We examined the flow cytometry findings in involved PB samples from 44 MF/SS patients, most of who had multiple sequential involved PB samples. Using a standard T-cell cytometry panel, we noted abnormal T-cell populations showing one or more antigen aberrancies in 93% of patients. In 5 MF patients, we noted multiple persistent phenotypically abnormal T-cell populations consistent with clonal heterogeneity. We present the first report on the stability of such abnormal immunophenotypes in the neoplastic T cells of SS/MF, over disease course. Despite varying treatments, immunophenotypic aberrancies noted were maintained over the course of disease in 95% of cases, excluding common variations in the level of CD7 expression. These findings support the hypothesis that these abnormal T-cell populations represent the neoplastic clone and provide strong support for the use of flow cytometry in routine monitoring of treatment response.
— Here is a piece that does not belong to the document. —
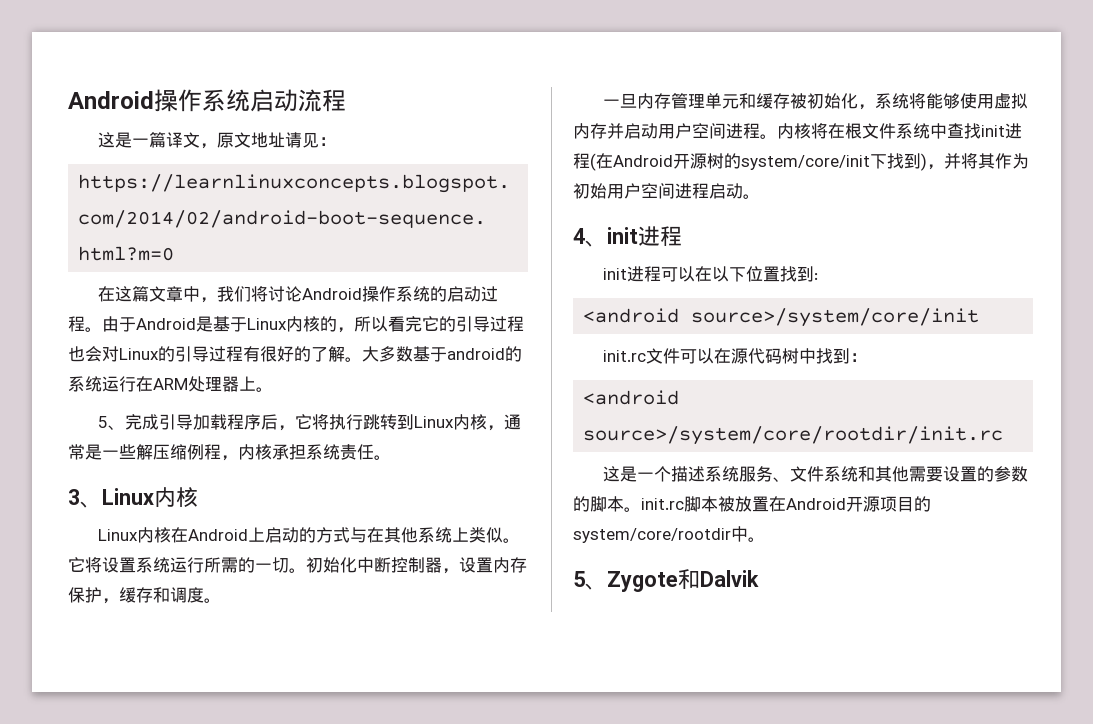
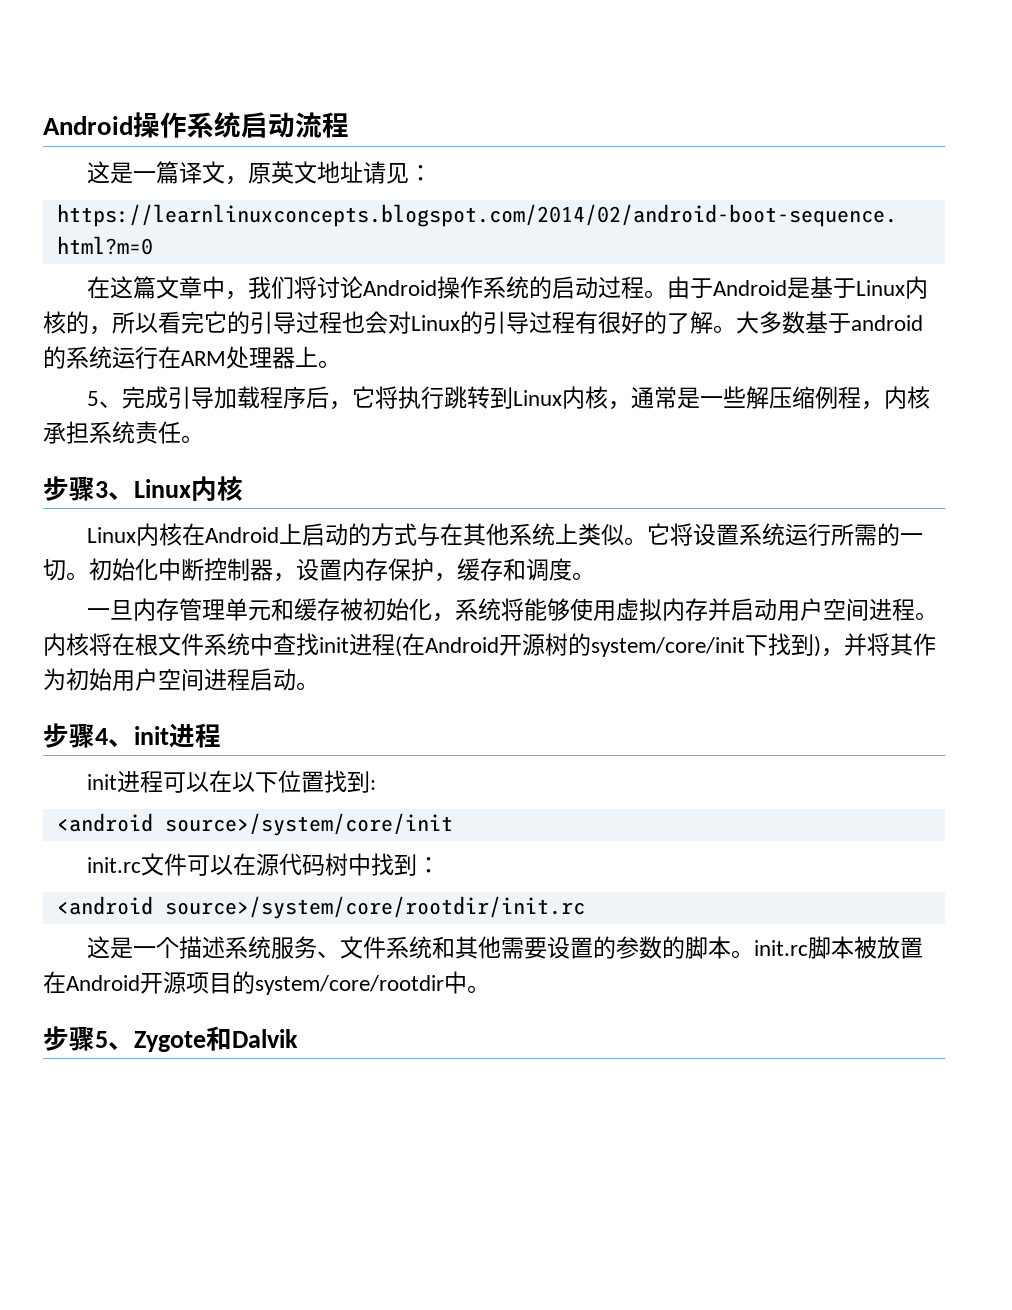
(234, 140) none -> [271,161,295,184] 英
(391, 457) none -> [43,476,95,501] 步骤
(760, 196) none -> [43,723,95,748] 步骤
(765, 539) none -> [43,1026,95,1051] 步骤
Tumor-associated variation in one or several pan-T cell antigens is a typical feature of neoplastic lymphocytes in many T-cell malignances and has been termed antigen "loss" or "deletion" [7
]. Using immunohistochemistry on a large bank of T-cell lymphomas, we have previously noted a frequency of such antigen deletion of 18% for CD2, 26% for CD3, 30% for CD5 and 68% for CD7 [8
]. Flow cytometric analysis can allow a more sensitive assessment of subtle variations in the levels of surface marker expression than immunohistochemistry [9
]. In non-neoplastic T-cell populations, we noted relatively narrow range of CD3, CD4 and CD5 expression with majority of cells clustering within one log intensity. In contrast, the aberrancies noted in expression in T-cell tumor often showed 2–3 log-fold intensity differences from the normal populations [5
Most routinely assessed T-cell diagnostic markers (e.g. TCR-α/β, CD3, CD4, CD8 and CD45) are components of the antigen receptor complex and are dynamically regulated during T-cell maturation and activation [13
]. In a subset of cases analyzed, we noted that surface CD3 levels frequently correlated with levels of TCR-α/β, but that CD3 did not always correlate with variations in the levels of surface CD4. We also found variations in MF/SS tumor cells in the expression level of CD45, a phosphatase that regulates TCR activation [14
]. The finding of frequent variations in the levels of these TCR-complex proteins in tumors is intriguing and suggests abnormal regulation or formation of the TCR complex in some tumor cells. This could be lead to dysregulated TCR signaling effecting growth regulation.
In previous studies, others and we have noted that MF/SS tumor cells frequently lacked CD26, and that this finding was helpful in identifying the tumor cell population [4
]. In this larger longitudinal series, we confirm these findings and noted that tumor cells showed a consistent pattern of CD26 loss over the course of disease. The stable loss of expression of CD26, a T-cell activation marker, in MF/SS suggests that this activation pathway may be nonfunctional in most MF/SS tumors. CD26 is an ectoenzyme, which delivers a costimulatory signal in T-cells; its expression is upregulated on T-cells in response to mitogenic signals and downregulated through interaction with the insulin-like growth factor II receptor [16
]. The consequence of CD26 loss is unclear; CD26 modulates the action of many molecules including the chemotactic activity of some chemokine important for T-cell migration to skin [17
In contrast, we noted that CD7 expression was frequently modulated in tumor cells over the disease course. Several previous studies have demonstrated that CD7 loss is not a predictable marker for detection of MF/SS cells, as its expression is variable in this tumor type [15
]. Although there is data to suggest that CD7-negative T-cells may represent a distinct differentiation pathway in normal and neoplastic helper T cells,[20
] the variable expression of CD7 in MF/SS that we have observed suggests that this marker may be highly modulated by tumor microenvironment and/or treatment.
Identification of a stable tumor-associated immunophenotype in MF/SS allows tumor cell quantification to assess response to therapy. Cluster analysis of abnormal flow cytometric immunophenotype is more reliable and easier to compare over time than morphologic analysis, and can detect PB involvement in a small number of cases without easily identifiable Sezary cells [12
]. Routine flow cytometric profiling is also not as technically demanding as molecular monitoring[22
] or electron microscopy. Such a separation of tumor from normal T-cells is also important in assessing the effects of therapies on normal leukocytes.
In conclusion, we found that the absence of CD26 and other aberrant surface expression of T cell-associated markers allowed identification of a discrete, quantifiable population in nearly all MF/SS patients with PB tumor cells. Immunophenotypic aberrancies are maintained consistently over the course of disease and can be used to monitor tumor response to therapy.